Led by scientists from the Universities of Bristol and Cambridge, the Wellcome Sanger Institute, the Health Research Institute of Asturias in Spain and AstraZeneca, the study shows that specific genetic changes affect the ability to develop develop ‘clonal hematopoiesis’, a common condition characterized by the development of enlarged clones of blood cells in the body, driven by mutations in their DNA.
Although asymptomatic, the disorder becomes common with age and is a risk factor for developing blood cancers and other age-related diseases. Its onset is the result of genetic changes in our hematopoietic cells.
All human cells experience genetic changes in their DNA throughout life, known as somatic mutations, with a specific subset of somatic mutations that promote cell multiplication. This is especially common in professional hematopoietic cells, called hematopoietic stem cells, and leads to the development of populations of cells with identical mutations known as ‘clones’.

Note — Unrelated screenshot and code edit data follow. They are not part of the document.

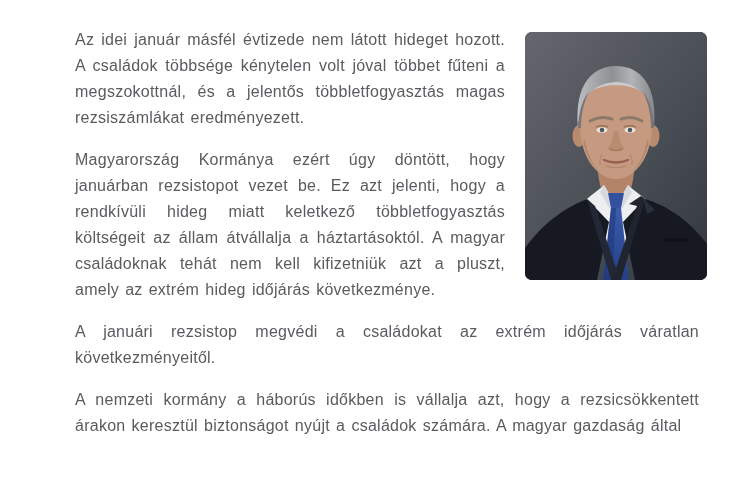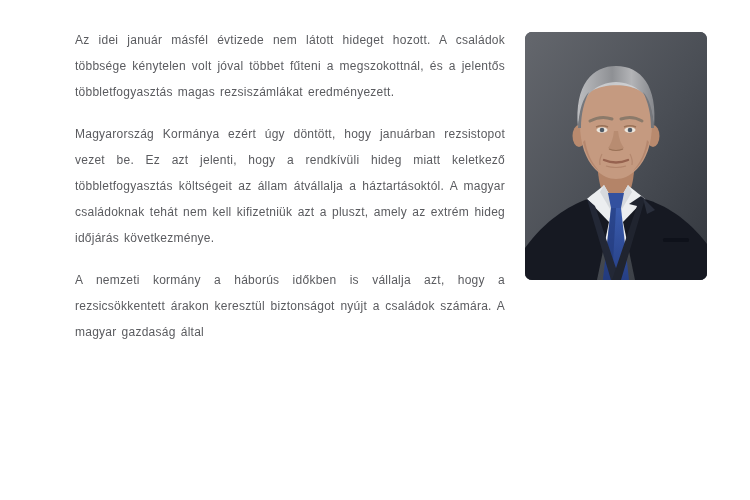"Az idei január másfél évtizede" p.para { font-size: 12px -> 16px }
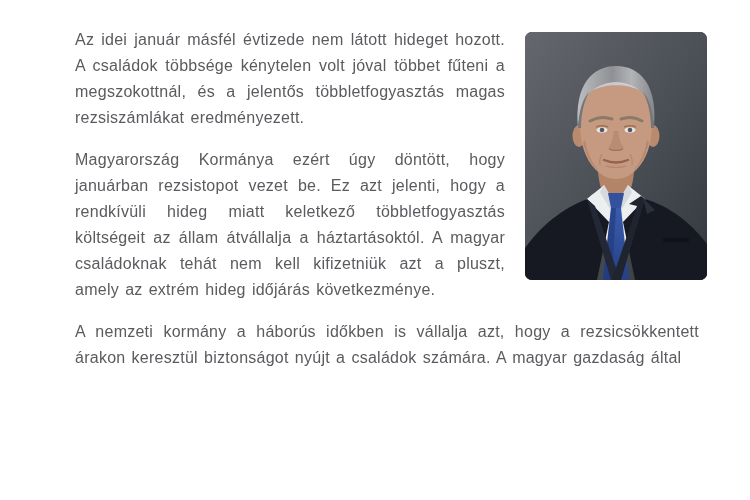"A januári rezsistop megvédi a" p.para { html: none -> <p>A januári rezsistop megvédi a családokat az extrém időjárás váratlan következményeitől.</p> }
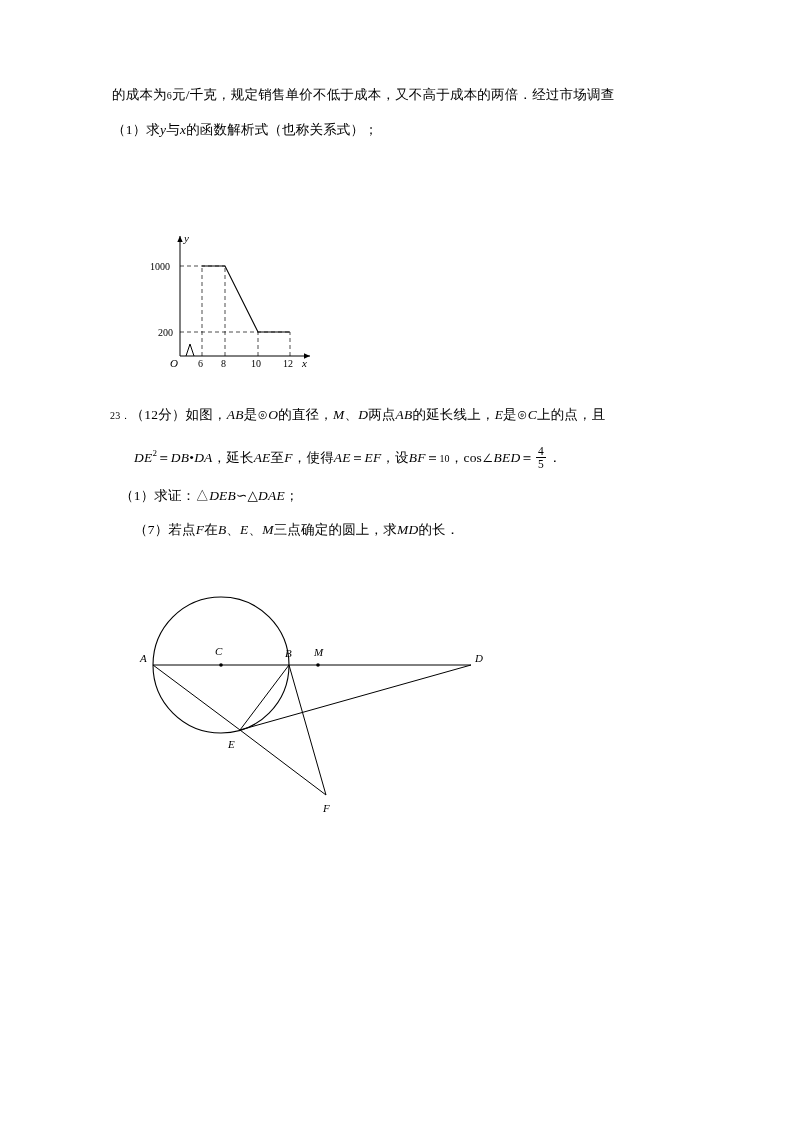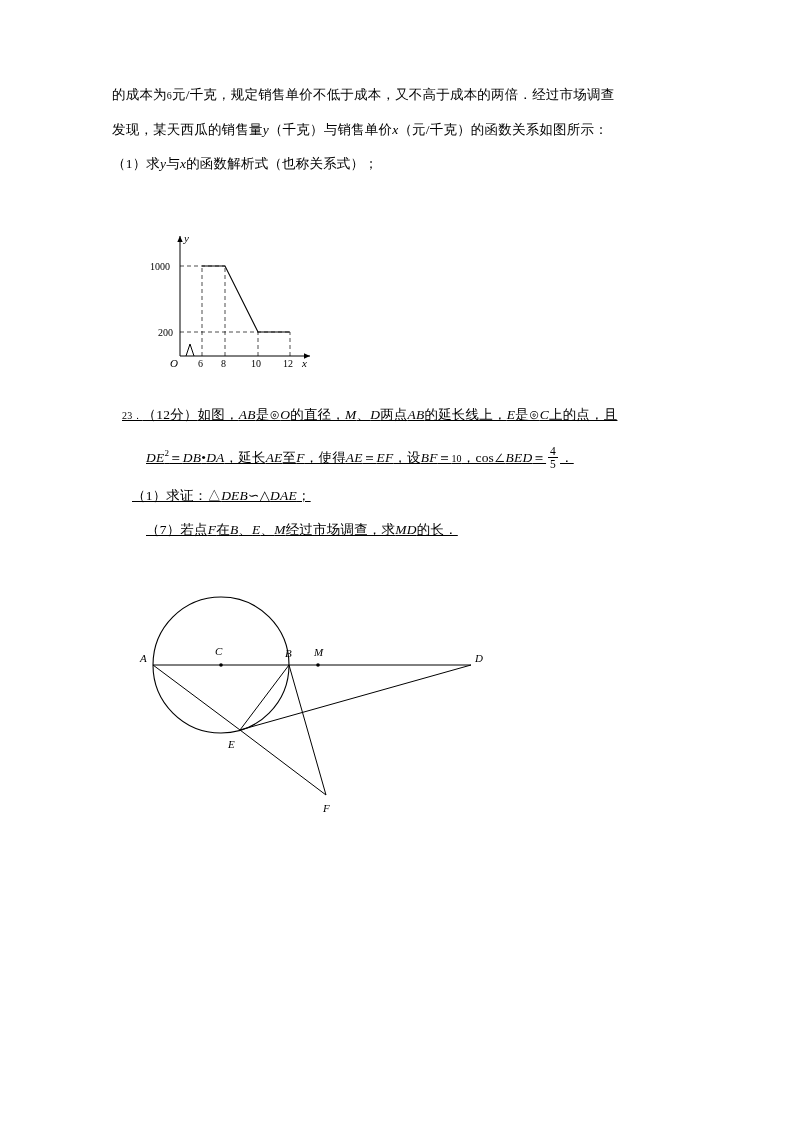"发现，某天西瓜的销售量y（千克）与销售单价x（元/千克）的函数关系如图所示：" div.para { html: <div> <span>发现，某天西瓜的销售量</span><span>y</span><span>（千克）与销售单价</span><span>x</span><span>（元/千克）的函数关系如图所示：</span> </div> -> none }
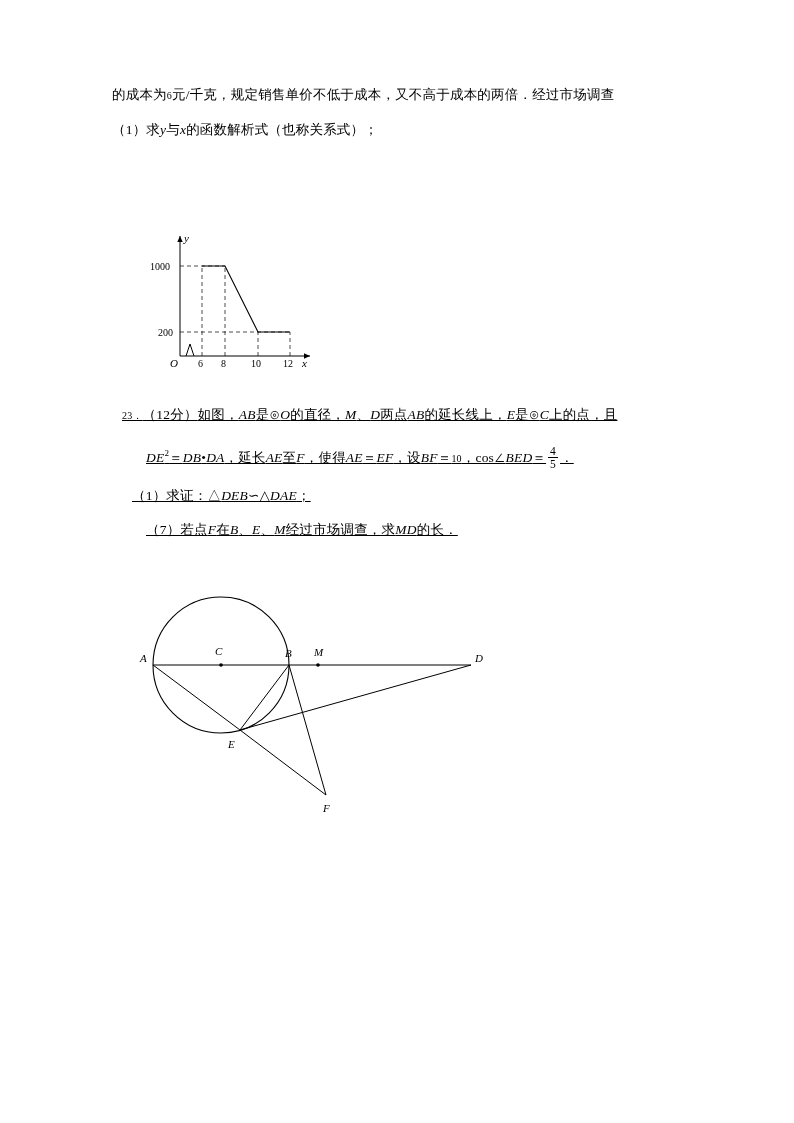"23．（12分）如图，AB是⊙O的直径，M、D两点AB的延长线上，E是⊙C上的点" .q23-head { left: 124px -> 112px; text-decoration: underline -> none }
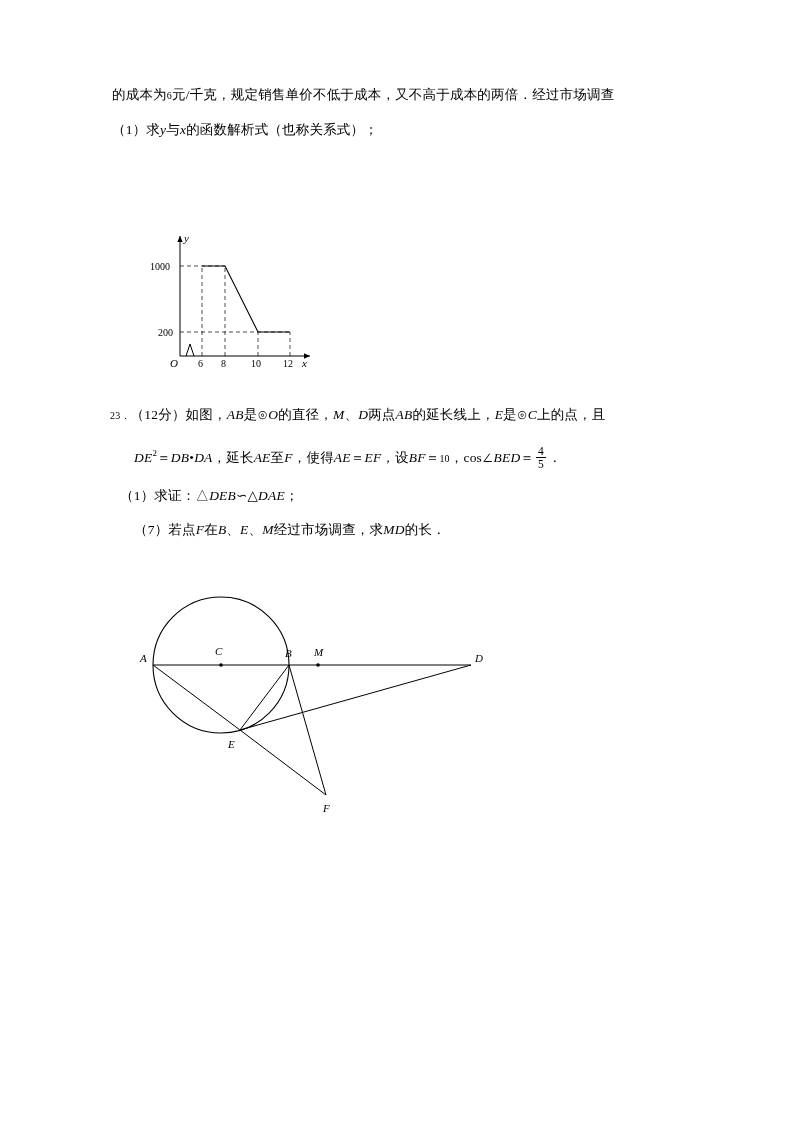"经过市场调查，求" span { text: 经过市场调查 -> 三点确定的圆上 }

Using data from the UK Biobank, a large-scale biomedical database and research resource containing genetic and health information from half a million UK participants, the team were able to show that these genetic changes are associated not only with blood cancers but also with tumor growth. elsewhere in the body such as lung, prostate, and ovarian cancers.
The findings also clearly confirm that smoking is one of the strongest modifiable risk factors for developing this disorder, highlighting the importance of reducing tobacco use to prevent the onset of the disorder. disease and its harmful consequences.
Dr Siddhartha Kar, UK Future Leadership Specialist at the University of Bristol and one of the lead authors of the study from Bristol’s MRC Integrated Epidemiology Unit (IEU), said: Our findings relate to the genes and mechanisms involved in the expansion of unstable blood cell lines and may help guide therapeutic advances to prevent or delay the health consequences of diabetes. clonal hematopoiesis, such as progression to cancer and the development of other aging diseases.”
Professor George Vassiliou, Professor of Hematological Medicine at the University of Cambridge and one of the study’s lead authors, added: “Our study shows that cellular mechanisms drive the process of angiogenesis. clonal blood can vary depending on the mutated gene responsible.This is a challenge we face, much to the point of monitoring, but also an opportunity because we can develop methods. specific treatment for each of the major subtypes of this common phenomenon.”